By Gitelle Seer
The controversial and unconscionable treatment of immigrant families and children at our borders shines a much-needed light on the for-profit prison industry. The largest private prison contractors house thousands of detainees across the country including in Arizona, which like many states is also housing out of state detainees. It comes as no surprise that private prison companies engage in extensive and expensive lobbying to guarantee that the government’s immigration laws and policies continue to align with their corporate self-interest and help drive their profits.
The use of private prisons subverts the purpose of incarceration, which is to provide rehabilitation for the imprisoned and safety for the community and was never intended to drive profit or be a commodity on a corporate balance sheet. But that is indeed the situation with private prisons, most of which are owned by two large public companies (GEO and CoreCivic) who are accountable only to their shareholders.
Since I prefer my outrage fueled by facts, I started to delve into the details (you know, where the devil is). Let’s start with some very sobering facts to put the situation in context.
Arizona currently has the 4th highest incarceration rate in the country, with Latinos and African Americans representing a disproportionate percent of the prison population. About 25% of our prison population has been convicted of low level, mostly drug-related, crimes. Harsh sentencing laws, including a law which requires prisoners to serve 85% of their sentence, are partly to blame. We spend over $588,000 a day to incarcerate prisoners; the state corrections budget for incarceration is roughly $1 billion a year. And despite claims that private prisons save the state money, we pay $24,000 a year per inmate in a private prison, which is $5.00 more per day per prisoner than in public facilities. Approximately 20% of prisoners in Arizona are housed in for-profit prisons.
Bear in mind that these private prison contracts with the state are long-term, some run for as many as 20 years, during which time our taxpayer money is going to publicly-held corporations, whose profits are going to their shareholders, rather than to fund drug treatment for prisoners, or programs that benefit the broader population, like education and social services. And the business model is built on paying for full occupancy even if there are empty beds. Private prisons can cherry-pick which inmates they take, screening out those with chronic illness and intractable mental health and behavioral issues – in other words, the most financially burdensome.
Between the lack of drug and mental health treatment in prison, and the incentive to keep all beds occupied, it is no wonder that recidivism is at the shockingly high rate of over 50% in Arizona.
And if the waste of taxpayer dollars while filling the corporate coffers in not outrageous enough, what about the conditions under which inmates live, and the safety threats to the community? There are many documented instances of safety violations, unchecked personal assaults and violence, escapes, riots, poorly trained and inadequate staff, and other scandals. And whose feet are held to the fire? Corporations are shielded from both full disclosure and the consequences of these conditions. Private prisons self-report and are not adequately monitored by the Arizona Department of Corrections. Imagine if you let your children “self-report” on their actions!

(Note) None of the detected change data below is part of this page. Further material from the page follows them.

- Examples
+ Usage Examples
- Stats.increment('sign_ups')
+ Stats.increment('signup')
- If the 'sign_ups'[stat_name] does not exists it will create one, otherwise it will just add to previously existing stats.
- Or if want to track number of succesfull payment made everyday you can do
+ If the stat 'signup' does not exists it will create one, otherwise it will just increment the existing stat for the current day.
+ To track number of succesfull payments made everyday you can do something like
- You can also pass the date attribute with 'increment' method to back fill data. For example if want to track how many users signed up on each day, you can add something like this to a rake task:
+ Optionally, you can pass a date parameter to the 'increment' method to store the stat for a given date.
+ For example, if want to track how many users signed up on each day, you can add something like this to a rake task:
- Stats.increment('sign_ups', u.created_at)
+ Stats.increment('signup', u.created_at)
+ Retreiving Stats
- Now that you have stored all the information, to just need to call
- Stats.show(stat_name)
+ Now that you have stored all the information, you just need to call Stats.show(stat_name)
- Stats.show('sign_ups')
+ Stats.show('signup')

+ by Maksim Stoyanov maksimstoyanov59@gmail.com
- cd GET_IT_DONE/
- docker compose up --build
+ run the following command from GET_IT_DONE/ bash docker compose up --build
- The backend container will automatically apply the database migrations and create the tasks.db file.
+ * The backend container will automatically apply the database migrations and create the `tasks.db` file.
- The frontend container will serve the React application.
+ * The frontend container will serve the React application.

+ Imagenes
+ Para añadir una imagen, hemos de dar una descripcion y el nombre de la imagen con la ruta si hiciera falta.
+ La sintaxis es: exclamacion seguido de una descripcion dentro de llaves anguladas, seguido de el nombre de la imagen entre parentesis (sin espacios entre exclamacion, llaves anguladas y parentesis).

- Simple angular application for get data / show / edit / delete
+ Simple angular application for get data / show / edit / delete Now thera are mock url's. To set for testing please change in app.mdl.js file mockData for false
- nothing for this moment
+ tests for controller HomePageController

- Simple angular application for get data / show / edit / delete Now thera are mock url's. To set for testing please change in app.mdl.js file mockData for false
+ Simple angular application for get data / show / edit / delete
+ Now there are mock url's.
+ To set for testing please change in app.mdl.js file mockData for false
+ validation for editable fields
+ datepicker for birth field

To add insult to injury (and deepen the financial hold of private prison contractors), the Arizona State Retirement System has investments in one of the largest private prison companies. Quite the irony, given the lack of funding for education and the fact that Arizona spends more than twice as much to house a prisoner than to educate a child.
Until we take control of the rise in the prison population, we must find ways in which to hold these companies accountable for their poor oversight and break their financial stranglehold on our corrections system. There are steps that the Department of Corrections can take, such as demanding transparency of records, requiring accessibility by outside monitors and members of the press, and tying continuation of contracts to objective measures of success, including declining recidivism and successful drug treatment programs.
In addition, we as citizens must pressure our lawmakers to make good faith efforts to address the complexity of factors that contribute to mass incarceration. But that is a conversation for another time.
Gitelle Seer, retired NYC law librarian and a seasonal resident in Tempe.